Sean Connery en Cádiz

Sean Connery se pierde por una calle gaditana. Entra y sale del Hotel Roma. Va solo. Busca el mar, la huella fenicia, los restos del músico Manuel de Falla en la catedral, la memoria culinaria de la ciudad recién habitada. Está rodando Cuba. Le dirige Richard Lester. Alguien cree verlo por la Alameda de Apodaca. Apuesto, eterno caballero del cine, paseante solitario de la vieja ciudad. En esa década había rodado una película dura y perturbadora, La ofensa, con el cineasta que probablemente mejor le entendió, Sidney Lumet, También había protagonizado con Michael Caine otro milagro cinematográfico, esa obra maestra titulada El hombre que pudo reinar, firmada por John Huston en la misma década en la que alumbra otra joya, Fat city.
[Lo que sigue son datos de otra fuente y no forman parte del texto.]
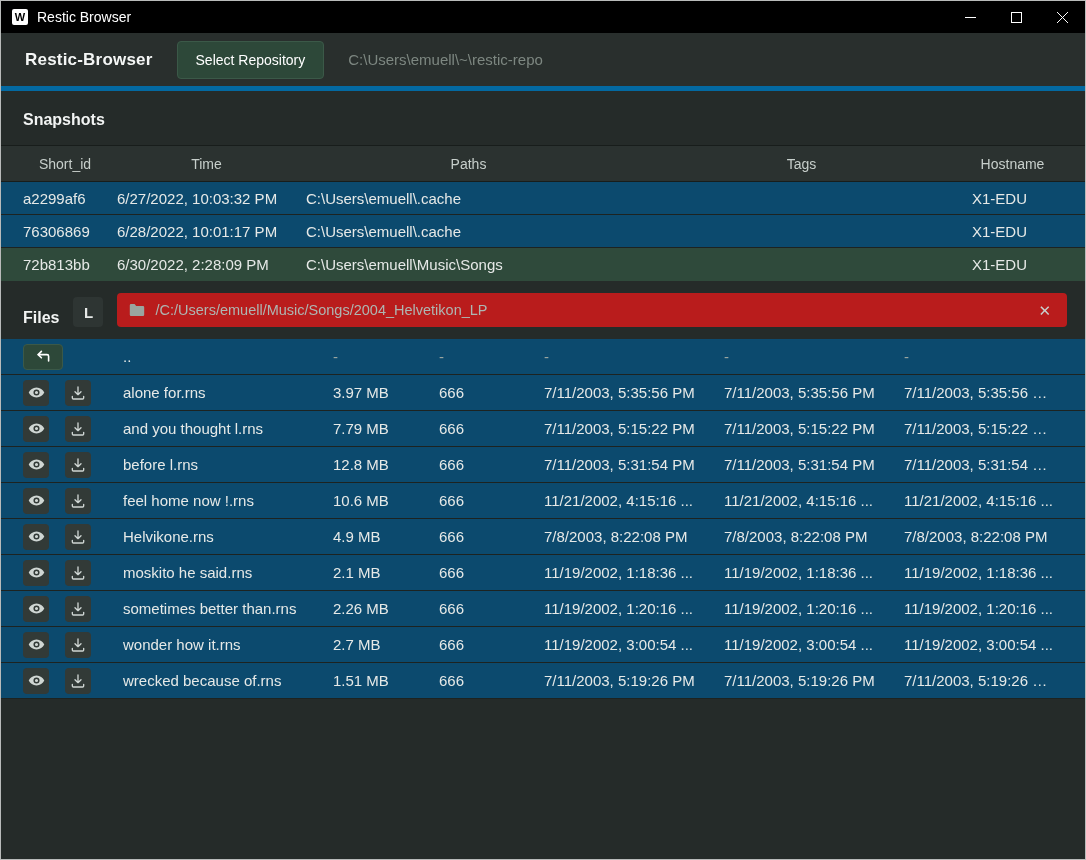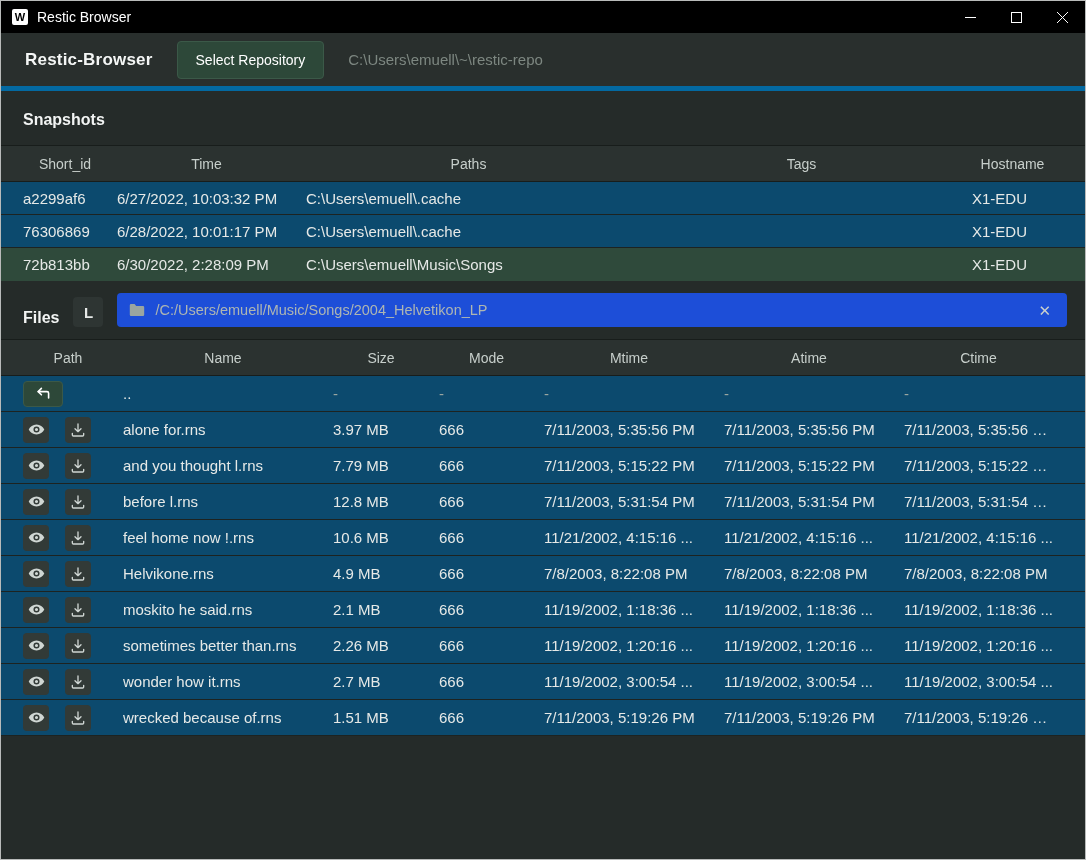--- a/index.html
+++ b/index.html
@@ -32,21 +32,21 @@
   .cell { overflow:hidden; text-overflow:ellipsis; padding-right:10px; }
 
   
   .sgrid { grid-template-columns:94px 189px 335px 331px 1fr; }
   .srow { height:33px; font-size:15px; }
   .srow.selected { background:#2f4a3b; border-bottom-color:#2f4a3b; }
 
   
   .files-bar { display:flex; align-items:flex-end; gap:14px; padding:12px 18px 12px 22px; flex:0 0 auto; }
   .l-btn { width:30px; height:30px; background:#2e3533; border:none; border-radius:4px; color:#e6e9e7; font-family:inherit; font-size:15px; font-weight:700; display:flex; align-items:center; justify-content:center; cursor:pointer; }
-  .path-bar { flex:1; height:34px; background:#1d4ed8; border-radius:4px; display:flex; align-items:center; padding:0 12px; gap:10px; }
+  .path-bar { flex:1; height:34px; background:#b91c1c; border-radius:4px; display:flex; align-items:center; padding:0 12px; gap:10px; }
   .path-text { flex:1; color:#aeb6b2; font-size:14.5px; overflow:hidden; text-overflow:ellipsis; white-space:nowrap; }
   .clear-btn { color:#c9d0cd; font-size:15px; cursor:pointer; line-height:1; padding:2px 4px; }
 
   
   .fgrid { grid-template-columns:100px 210px 106px 105px 180px 180px 1fr; }
   .frow { height:36px; font-size:15px; }
   .actions { display:flex; gap:16px; align-items:center; }
   .icon-btn { width:26px; height:26px; background:#323a37; border:none; border-radius:4px; display:flex; align-items:center; justify-content:center; cursor:pointer; }
   .up-btn { width:40px; height:26px; background:#2d4839; border:1px solid #3b5948; border-radius:4px; display:flex; align-items:center; justify-content:center; cursor:pointer; }
   .dash { color:#9aa5a0; }
@@ -126,29 +126,20 @@
     <button class="l-btn">L</button>
     <div class="path-bar">
       <svg width="16" height="14" viewBox="0 0 20 17">
           <path d="M1 2.5A1.5 1.5 0 0 1 2.5 1H7l2 2.5h8.5A1.5 1.5 0 0 1 19 5v9.5a1.5 1.5 0 0 1-1.5 1.5h-15A1.5 1.5 0 0 1 1 14.5z" fill="#9aa5a0"></path>
         </svg>
       <span class="path-text">/C:/Users/emuell/Music/Songs/2004_Helvetikon_LP</span>
       <span class="clear-btn">✕</span>
     </div>
   </div>
 
-  <div class="thead fgrid">
-    <div class="cell">Path</div>
-    <div class="cell">Name</div>
-    <div class="cell">Size</div>
-    <div class="cell">Mode</div>
-    <div class="cell">Mtime</div>
-    <div class="cell">Atime</div>
-    <div class="cell">Ctime</div>
-  </div>
 
   <div class="trow frow fgrid">
     <div class="actions">
       <button class="up-btn">
         <svg width="16" height="14" viewBox="0 0 20 16" fill="none" stroke="#fff" stroke-width="2" stroke-linecap="round" stroke-linejoin="round">
             <path d="M17 13V7a2 2 0 0 0-2-2H4"></path>
             <path d="M8 1L4 5l4 4"></path>
           </svg>
       </button>
     </div>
Uno imagina a Sean Connery por la calle Ancha. Pensativo, repasando el guión de su película. Con su porte, disimulando las canas, alejándose de la sombra alargada del agente secreto James Bond, entonces en manos de su colega Roger Moore. No sabe que habrá un último Bond en su carrera.
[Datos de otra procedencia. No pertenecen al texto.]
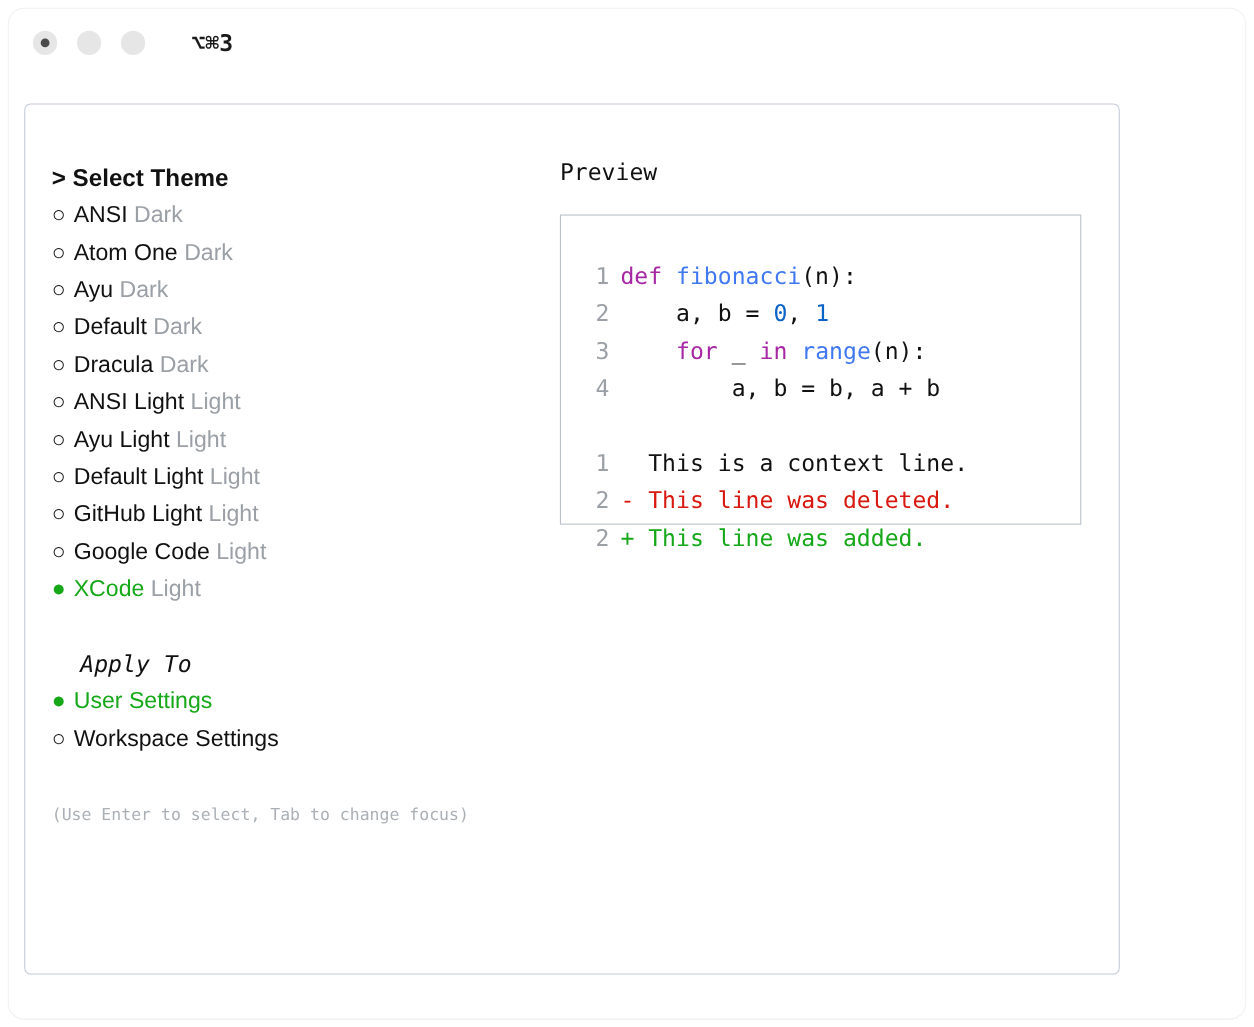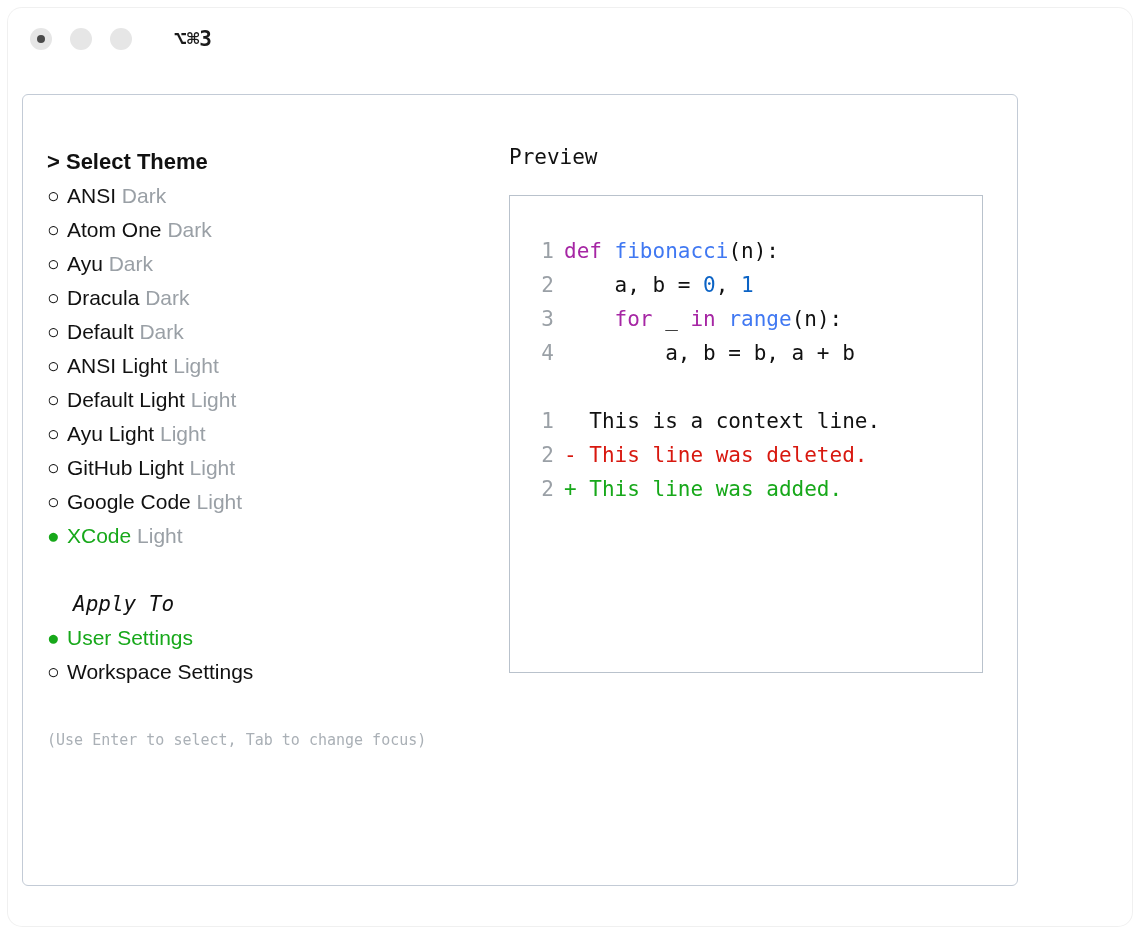--- a/index.html
+++ b/index.html
@@ -130,21 +130,21 @@
   }
   .preview-title {
     font-family: "DejaVu Sans Mono", monospace;
     font-size: 21px;
     color: #111111;
     margin-bottom: 26px;
   }
   .preview-box {
     border: 1px solid #b9c2cc;
     width: 474px;
-    height: 478px;
+    height: 282px;
     box-sizing: border-box;
     padding: 38px 0 0 18px;
     background: #ffffff;
   }
   .code-line {
     font-family: "DejaVu Sans Mono", monospace;
     font-size: 21px;
     line-height: 34px;
     white-space: pre;
   }
@@ -178,25 +178,25 @@
 
   <div class="panel">
     <div class="panel-inner">
 
       <div class="left-col">
         <div class="row header-row">&gt; Select Theme</div>
         <div id="theme-list">
             <div class="row"><span class="bullet">○</span><span>ANSI </span><span class="variant">Dark</span></div>
             <div class="row"><span class="bullet">○</span><span>Atom One </span><span class="variant">Dark</span></div>
             <div class="row"><span class="bullet">○</span><span>Ayu </span><span class="variant">Dark</span></div>
+            <div class="row"><span class="bullet">○</span><span>Default </span><span class="variant">Dark</span></div>
             <div class="row"><span class="bullet">○</span><span>Dracula </span><span class="variant">Dark</span></div>
-            <div class="row"><span class="bullet">○</span><span>Default </span><span class="variant">Dark</span></div>
             <div class="row"><span class="bullet">○</span><span>ANSI Light </span><span class="variant">Light</span></div>
+            <div class="row"><span class="bullet">○</span><span>Ayu Light </span><span class="variant">Light</span></div>
             <div class="row"><span class="bullet">○</span><span>Default Light </span><span class="variant">Light</span></div>
-            <div class="row"><span class="bullet">○</span><span>Ayu Light </span><span class="variant">Light</span></div>
             <div class="row"><span class="bullet">○</span><span>GitHub Light </span><span class="variant">Light</span></div>
             <div class="row"><span class="bullet">○</span><span>Google Code </span><span class="variant">Light</span></div>
             <div class="row"><span class="bullet sel-dot">●</span><span class="theme-name-selected">XCode </span><span class="variant">Light</span></div>
           </div>
 
         <div class="spacer"></div>
 
         <div class="section-label">Apply To</div>
         <div id="apply-list">
             <div class="row"><span class="bullet sel-dot">●</span><span class="theme-name-selected">User Settings</span></div>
Cae la tarde gaditana. Connery se mira en la ciudad recién descubierta. La recorre como si recorriera La Habana vieja. Pero es la salada claridad de Cádiz la que le envuelve. Se cruza con una rubia que le recuerda a Brigitte Bardot. La mira pasar. Ya ensaya una nostalgia en la mirada el mito viviente. Queda lejos aún su adiós al cine. Queda lejos la muerte y la vejez.
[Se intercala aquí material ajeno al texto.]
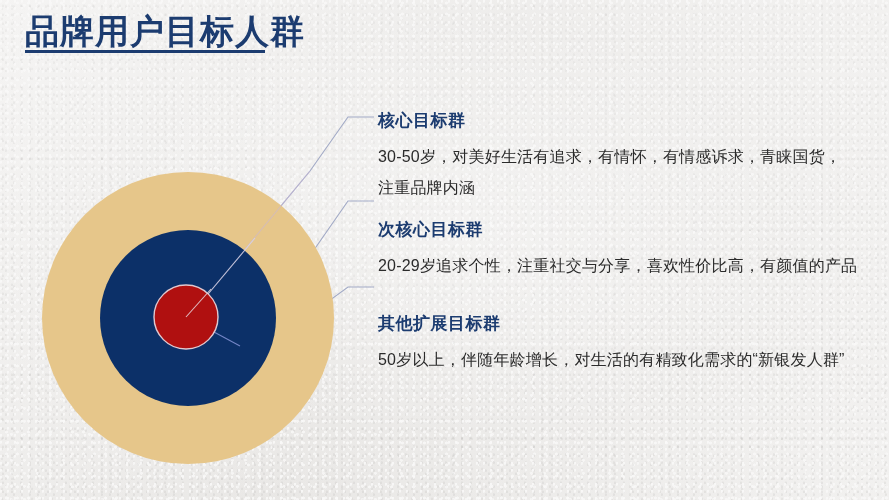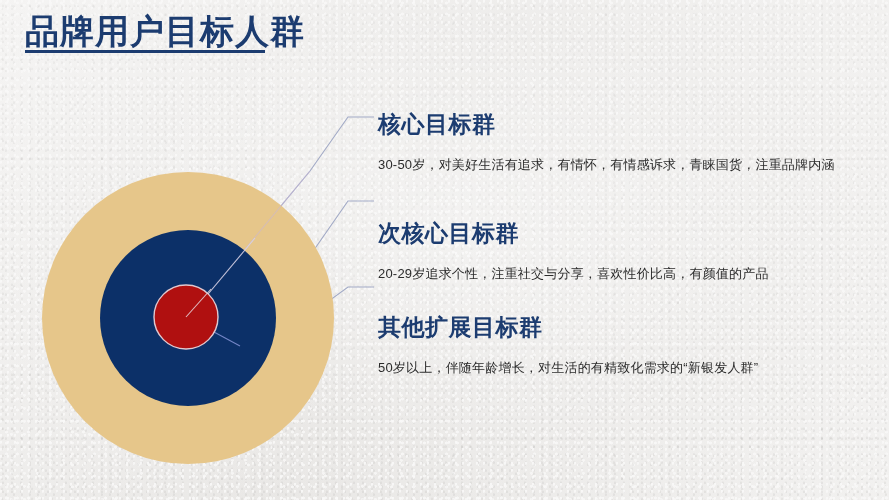--- a/index.html
+++ b/index.html
@@ -78,29 +78,29 @@
   
   .section {
     position: absolute;
     left: 378px;
   }
   #section-0 { top: 109px; }
   #section-1 { top: 218px; }
   #section-2 { top: 312px; }
 
   .section-heading {
-    font-size: 23px;
+    font-size: 17px;
     font-weight: bold;
     color: #1c3c70;
     letter-spacing: 0.5px;
     margin-bottom: 9px;
     white-space: nowrap;
   }
   .section-body {
-    font-size: 13px;
+    font-size: 16px;
     color: #2b2b2b;
     line-height: 31px;
     width: 478px;
     letter-spacing: 0.2px;
   }
   #section-0 .section-body { width: 470px; }
   #section-1 .section-body,
   #section-2 .section-body { width: 520px; white-space: nowrap; }
 </style>
 </head>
Richard Lester dice acción. La película Cuba avanza, fotograma a fotograma.  Connery se deja seducir por el sonido de las campanas y por el cante flamenco que le viene de una remota esquina de la ciudad. Tiene esa edad en la que uno sabe que está en la mitad del camino. Sabe que no habrá de volver a contemplar el atardecer que ahora contempla. Ahora que el caballero del cine se ha marchado lo imaginé deambulando por Cádiz a finales de los años setenta mientras rodaba Cuba con Richard Lester.

Las capturas que acompañan estas líneas de la película Cuba se las debo a Fernando Fernández.